Dr Grant Churchill conducted a presentation for the Department of Pharmacology and Therapeutics team at UCC on 27 June 2019
The Department of Pharmacology and Therapeutics, hosted a morning research seminar on Thursday 27th June 2019, with guest speaker, Dr. Grant Churchill, from the Dept of Pharmacology, University of Oxford, UK
The seminar was open to all students and staff of UCC as well as any interested members of the public
Biography: Dr. Churchill obtained a BSc in Agriculture and MSc in Crop Science from the University of Saskatchewan, and a PhD in Biochemistry from the University of Minnesota. Thereafter, he became a Postdoc at the University of Oxford. Dr. Churchill is Tutorial Fellow in Medicine at the University of Oxford (New College) and Associate Professor in Chemical Pharmacology in the Department of Pharmacology.

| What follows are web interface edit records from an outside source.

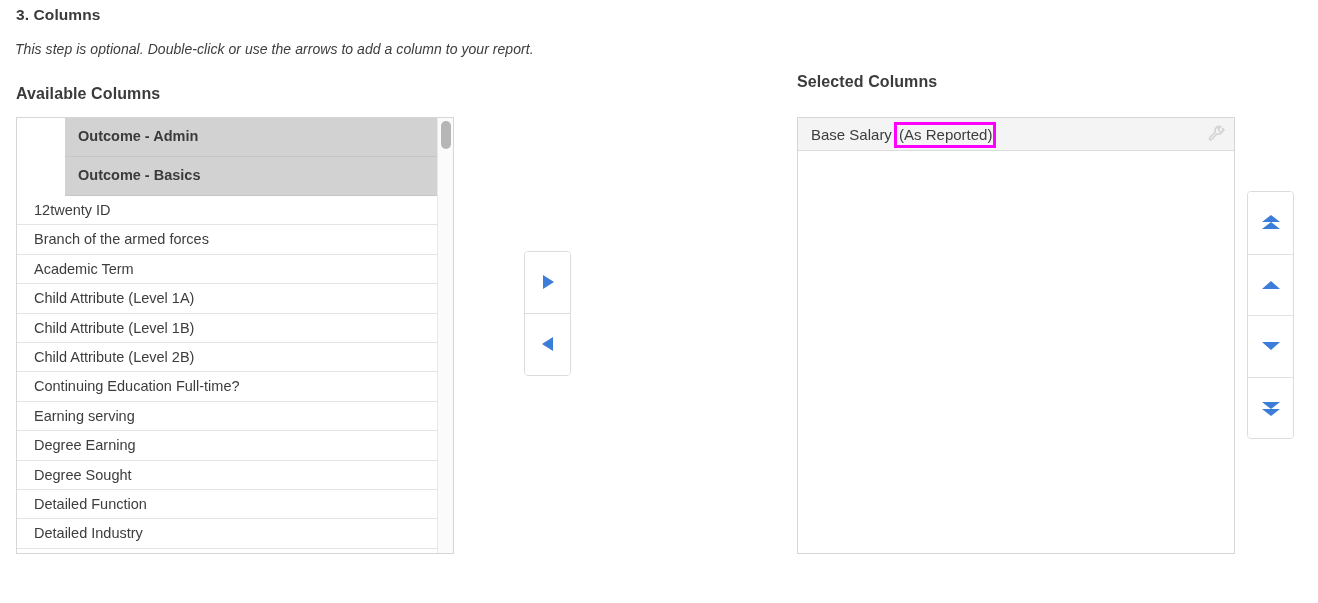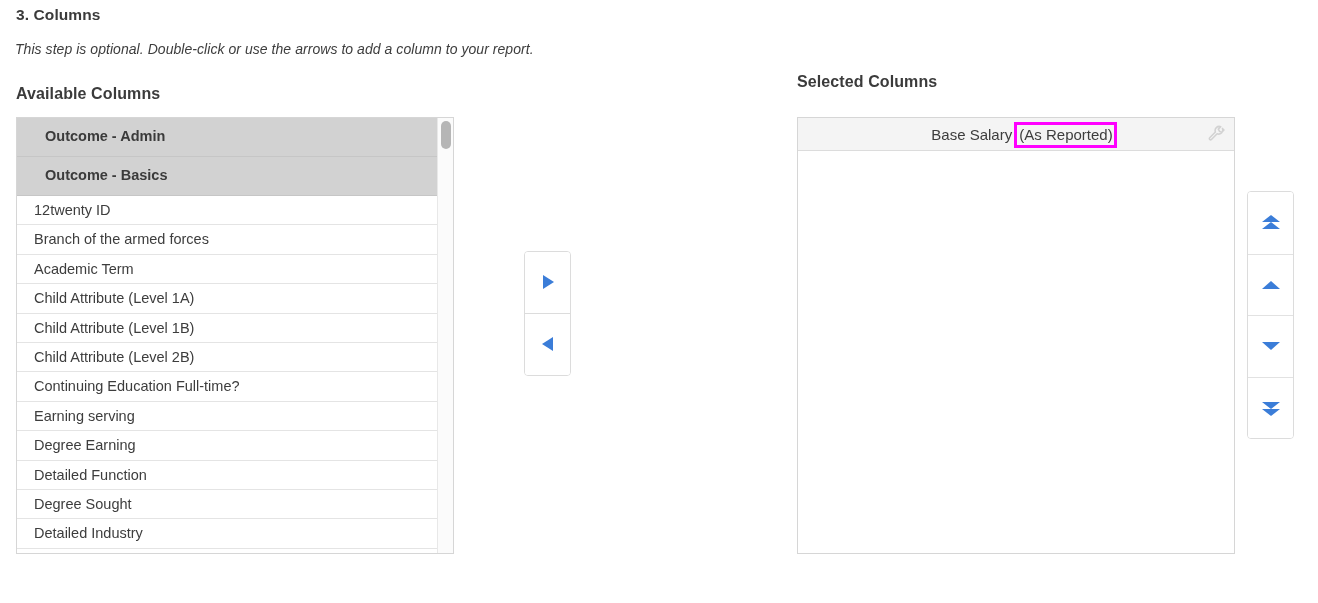"Outcome - Admin" .group-header { margin-left: none -> 48px; padding-left: 28px -> 13px }
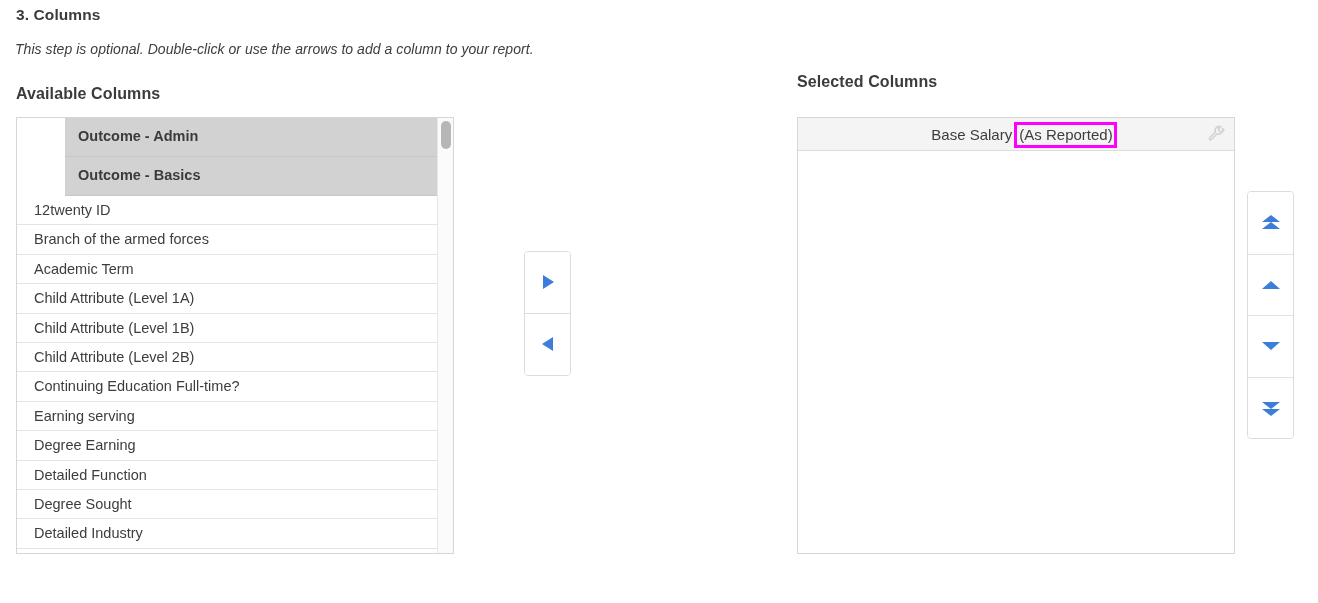"Base Salary (As Reported)" .selected-item { text-align: center -> none }
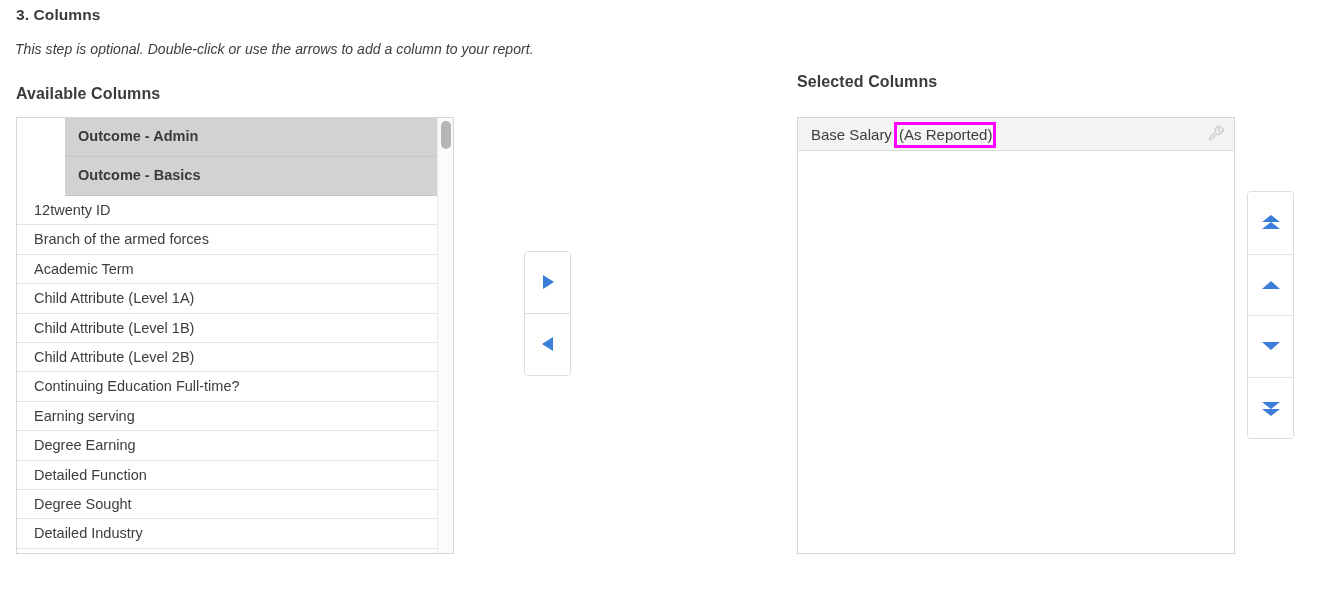"Detailed Function" div.list-item { order: before "Degree Sought" -> after "Degree Sought" }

Dr. Grant Churchill is a Scientific Founder and Consultant for IntraBio Inc. His main research has been guided by the unifying concept that small molecules can be designed and synthesized to probe biological functions. Inspired by his research on chemical structure-activity relationships for the plant hormone abscisic acid, Dr. Churchill has developed this concept over his career through chemical synthesis, and in silico and physical screening to make and identify chemical tools such as Ned-19, which continues to open new possibilities for the treatment of numerous diseases. More recently, he has used drug repurposing to identify the shelved drug ebselen as a lithium-mimetic, which is now entering Phase 2 efficacy trials for bipolar disorder.
Abstract: I will provide a narrative of repurposing a known drug as a lithium mimetic and highlight the promise and pitfalls of this strategy. Although lithium remains the gold standard for treating bipolar disorder, its unwanted side effects and toxicity make it desirable to have a ‘lithium mimetic’, that is, a drug with the good without the bad. One putative therapeutic target for lithium is the enzyme inositol monophosphase, which acts as a bottleneck in a stimulatory signalling pathway. Using this enzyme in an in vitro assay, we screened drugs with a history of experimental use in man, but never marketed, and identified ebselen. We found that ebselen exhibits lithium-like effects in mouse models of mood disorder and decreased brain inositol levels. As ebselen had been tested in man for stroke and has known pharmacokinetic and safety profiles, we were able to translate ebselen into man and found effects on emotional processing and impulsivity. Moreover, ebselen decreased brain inositol as measured with magnetic resonance spectroscopy (1H-MRS), consistent with drug target engagement. Ebselen is currently being tested in a phase 2 efficacy trial for bipolar mania in Oxford with support from The Stanley Foundation and an American biotech company. More broadly, ebselen is an antioxidant and there is much pre-clinical data to suggest it might be effective in many neurological disorders including Alzheimer’s, Parkinson’s and amyotrophic lateral sclerosis.